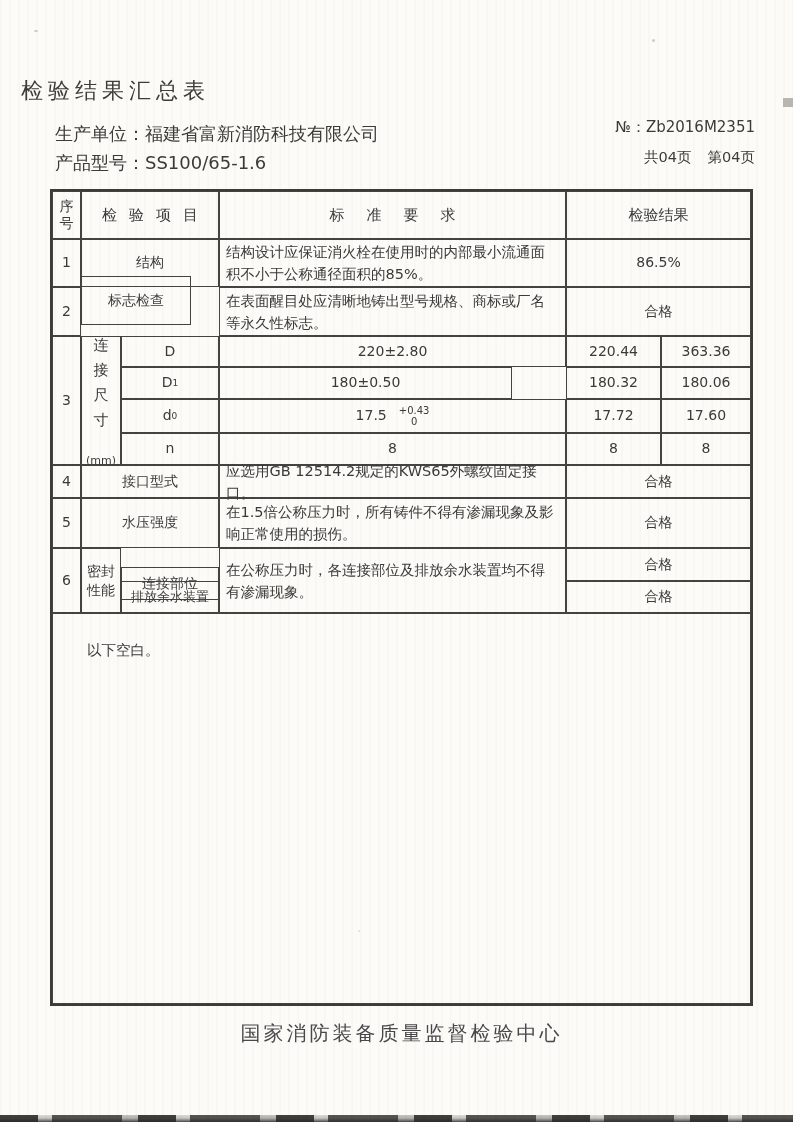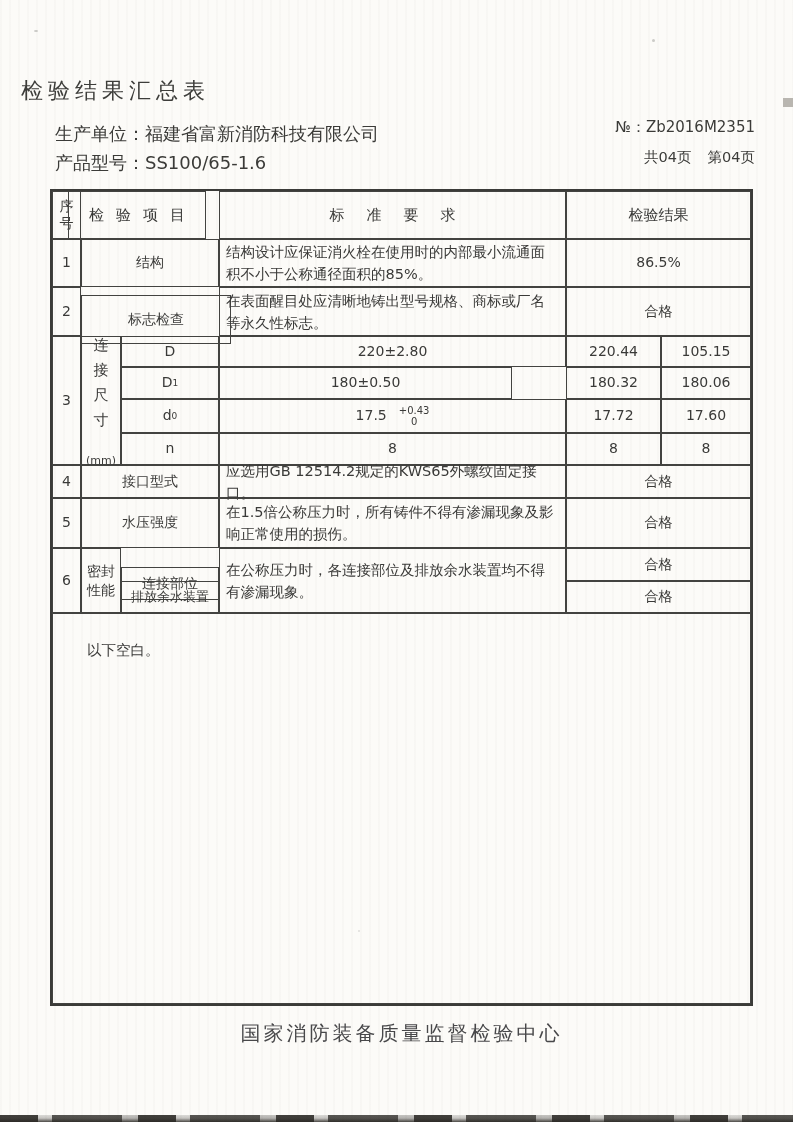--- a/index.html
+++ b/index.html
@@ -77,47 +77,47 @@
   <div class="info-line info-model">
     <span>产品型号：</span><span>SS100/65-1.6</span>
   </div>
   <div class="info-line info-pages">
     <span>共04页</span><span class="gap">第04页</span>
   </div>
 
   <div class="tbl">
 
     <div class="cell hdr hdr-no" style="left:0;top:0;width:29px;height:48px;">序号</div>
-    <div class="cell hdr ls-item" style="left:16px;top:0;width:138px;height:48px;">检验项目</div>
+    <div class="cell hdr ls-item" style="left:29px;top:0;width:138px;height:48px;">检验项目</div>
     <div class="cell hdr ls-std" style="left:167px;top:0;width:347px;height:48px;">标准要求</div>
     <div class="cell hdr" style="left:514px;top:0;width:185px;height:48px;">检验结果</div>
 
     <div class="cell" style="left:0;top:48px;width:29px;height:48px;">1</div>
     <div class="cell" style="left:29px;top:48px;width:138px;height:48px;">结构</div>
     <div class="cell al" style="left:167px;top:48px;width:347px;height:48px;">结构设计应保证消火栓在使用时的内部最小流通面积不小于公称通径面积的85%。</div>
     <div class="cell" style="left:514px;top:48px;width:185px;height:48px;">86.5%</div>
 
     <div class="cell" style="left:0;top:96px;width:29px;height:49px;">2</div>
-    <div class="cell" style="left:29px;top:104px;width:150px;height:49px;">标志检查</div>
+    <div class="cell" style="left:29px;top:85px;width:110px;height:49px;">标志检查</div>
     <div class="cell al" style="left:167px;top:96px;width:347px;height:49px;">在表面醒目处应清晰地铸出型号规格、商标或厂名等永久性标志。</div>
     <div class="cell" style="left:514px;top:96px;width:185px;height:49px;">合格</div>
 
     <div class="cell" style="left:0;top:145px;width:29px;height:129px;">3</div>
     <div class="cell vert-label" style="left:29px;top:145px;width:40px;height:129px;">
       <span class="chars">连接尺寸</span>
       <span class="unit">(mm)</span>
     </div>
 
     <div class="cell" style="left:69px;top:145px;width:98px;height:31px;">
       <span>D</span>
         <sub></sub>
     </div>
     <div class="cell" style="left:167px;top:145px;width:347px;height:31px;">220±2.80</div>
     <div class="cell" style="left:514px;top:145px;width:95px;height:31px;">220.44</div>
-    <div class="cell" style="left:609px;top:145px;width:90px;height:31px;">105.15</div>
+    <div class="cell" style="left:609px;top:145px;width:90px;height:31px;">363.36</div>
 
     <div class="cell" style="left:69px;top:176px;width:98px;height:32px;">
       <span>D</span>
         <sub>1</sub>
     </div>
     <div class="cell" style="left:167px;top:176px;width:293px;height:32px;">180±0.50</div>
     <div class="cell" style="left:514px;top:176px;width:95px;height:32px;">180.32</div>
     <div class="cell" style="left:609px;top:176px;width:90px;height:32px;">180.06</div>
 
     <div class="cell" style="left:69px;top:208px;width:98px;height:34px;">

...

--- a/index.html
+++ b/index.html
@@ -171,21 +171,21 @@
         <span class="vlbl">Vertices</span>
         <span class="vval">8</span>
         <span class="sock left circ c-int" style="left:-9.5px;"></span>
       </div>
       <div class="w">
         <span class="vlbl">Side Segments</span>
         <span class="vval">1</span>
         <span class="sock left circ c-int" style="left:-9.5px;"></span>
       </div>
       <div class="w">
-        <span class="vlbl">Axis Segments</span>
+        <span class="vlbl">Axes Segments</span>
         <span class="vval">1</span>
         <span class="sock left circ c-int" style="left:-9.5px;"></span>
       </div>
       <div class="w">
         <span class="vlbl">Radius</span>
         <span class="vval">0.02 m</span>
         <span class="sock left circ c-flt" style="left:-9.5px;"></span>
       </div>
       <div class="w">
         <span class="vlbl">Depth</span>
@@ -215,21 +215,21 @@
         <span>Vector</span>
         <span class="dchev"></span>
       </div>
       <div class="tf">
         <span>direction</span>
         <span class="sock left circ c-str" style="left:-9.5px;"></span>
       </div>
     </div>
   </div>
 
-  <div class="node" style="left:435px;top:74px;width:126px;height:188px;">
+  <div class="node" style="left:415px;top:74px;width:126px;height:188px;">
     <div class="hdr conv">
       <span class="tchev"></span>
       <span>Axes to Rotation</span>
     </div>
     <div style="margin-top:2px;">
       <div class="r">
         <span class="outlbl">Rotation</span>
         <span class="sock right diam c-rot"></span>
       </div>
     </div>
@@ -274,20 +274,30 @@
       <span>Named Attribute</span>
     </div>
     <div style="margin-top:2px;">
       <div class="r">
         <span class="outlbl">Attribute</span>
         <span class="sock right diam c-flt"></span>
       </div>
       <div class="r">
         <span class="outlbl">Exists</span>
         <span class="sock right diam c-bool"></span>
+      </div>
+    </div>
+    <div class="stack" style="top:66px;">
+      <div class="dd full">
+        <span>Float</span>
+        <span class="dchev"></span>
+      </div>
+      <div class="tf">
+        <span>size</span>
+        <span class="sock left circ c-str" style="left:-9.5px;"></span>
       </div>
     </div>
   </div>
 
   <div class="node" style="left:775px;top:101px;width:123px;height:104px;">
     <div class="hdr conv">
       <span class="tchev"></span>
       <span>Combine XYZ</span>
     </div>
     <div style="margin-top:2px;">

### The problem
Lines from the entries that contain the string "Attribute" are what must be copied.

### Response to the exercise
       <span>Named Attribute</span>
         <span class="outlbl">Attribute</span>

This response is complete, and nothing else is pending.